## Task to carry out:
The response should contain only those lines of the entries below that include the string "Heating".

## Given information:
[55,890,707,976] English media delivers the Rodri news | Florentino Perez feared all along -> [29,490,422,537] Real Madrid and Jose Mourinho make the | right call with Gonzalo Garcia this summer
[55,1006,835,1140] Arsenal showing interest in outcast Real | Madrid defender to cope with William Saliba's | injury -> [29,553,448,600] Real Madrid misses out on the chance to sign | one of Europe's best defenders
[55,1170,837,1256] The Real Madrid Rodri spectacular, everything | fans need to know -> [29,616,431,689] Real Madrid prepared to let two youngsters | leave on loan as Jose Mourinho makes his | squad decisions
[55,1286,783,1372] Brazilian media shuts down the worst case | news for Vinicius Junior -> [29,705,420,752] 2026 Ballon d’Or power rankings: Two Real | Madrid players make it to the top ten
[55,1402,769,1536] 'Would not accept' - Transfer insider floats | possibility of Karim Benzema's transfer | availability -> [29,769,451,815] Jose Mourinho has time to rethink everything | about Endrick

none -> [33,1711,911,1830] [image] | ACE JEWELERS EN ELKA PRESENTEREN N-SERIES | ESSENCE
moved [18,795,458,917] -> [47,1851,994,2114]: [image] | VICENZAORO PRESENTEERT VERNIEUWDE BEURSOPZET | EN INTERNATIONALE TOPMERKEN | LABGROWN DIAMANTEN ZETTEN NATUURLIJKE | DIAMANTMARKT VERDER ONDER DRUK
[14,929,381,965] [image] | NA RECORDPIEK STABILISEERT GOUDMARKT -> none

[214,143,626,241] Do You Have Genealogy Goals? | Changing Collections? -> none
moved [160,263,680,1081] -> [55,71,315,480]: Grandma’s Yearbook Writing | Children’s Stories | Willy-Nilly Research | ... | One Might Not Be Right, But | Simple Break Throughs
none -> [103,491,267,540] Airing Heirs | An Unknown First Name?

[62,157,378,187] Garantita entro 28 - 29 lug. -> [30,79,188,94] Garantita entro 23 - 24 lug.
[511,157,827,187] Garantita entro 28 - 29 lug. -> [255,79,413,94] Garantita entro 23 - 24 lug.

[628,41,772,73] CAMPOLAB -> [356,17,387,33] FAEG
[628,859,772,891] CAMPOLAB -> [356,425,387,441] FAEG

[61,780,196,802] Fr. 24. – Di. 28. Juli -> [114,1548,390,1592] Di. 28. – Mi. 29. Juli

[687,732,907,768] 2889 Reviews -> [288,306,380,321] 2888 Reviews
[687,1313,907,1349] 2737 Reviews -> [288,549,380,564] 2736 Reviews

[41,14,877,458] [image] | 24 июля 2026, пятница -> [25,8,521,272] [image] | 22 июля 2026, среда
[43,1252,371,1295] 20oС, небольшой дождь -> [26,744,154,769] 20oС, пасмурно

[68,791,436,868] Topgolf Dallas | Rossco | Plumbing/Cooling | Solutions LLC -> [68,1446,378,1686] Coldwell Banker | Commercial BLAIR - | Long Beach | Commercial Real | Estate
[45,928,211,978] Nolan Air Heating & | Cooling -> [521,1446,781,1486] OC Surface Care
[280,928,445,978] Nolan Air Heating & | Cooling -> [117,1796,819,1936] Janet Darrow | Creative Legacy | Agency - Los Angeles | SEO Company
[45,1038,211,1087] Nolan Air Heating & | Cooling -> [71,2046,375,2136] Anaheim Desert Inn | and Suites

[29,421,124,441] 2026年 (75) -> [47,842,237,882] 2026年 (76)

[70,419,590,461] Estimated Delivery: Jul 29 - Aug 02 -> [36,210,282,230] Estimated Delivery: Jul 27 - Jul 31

## Task output:
[45,928,211,978] Nolan Air Heating & | Cooling -> [521,1446,781,1486] OC Surface Care
[280,928,445,978] Nolan Air Heating & | Cooling -> [117,1796,819,1936] Janet Darrow | Creative Legacy | Agency - Los Angeles | SEO Company
[45,1038,211,1087] Nolan Air Heating & | Cooling -> [71,2046,375,2136] Anaheim Desert Inn | and Suites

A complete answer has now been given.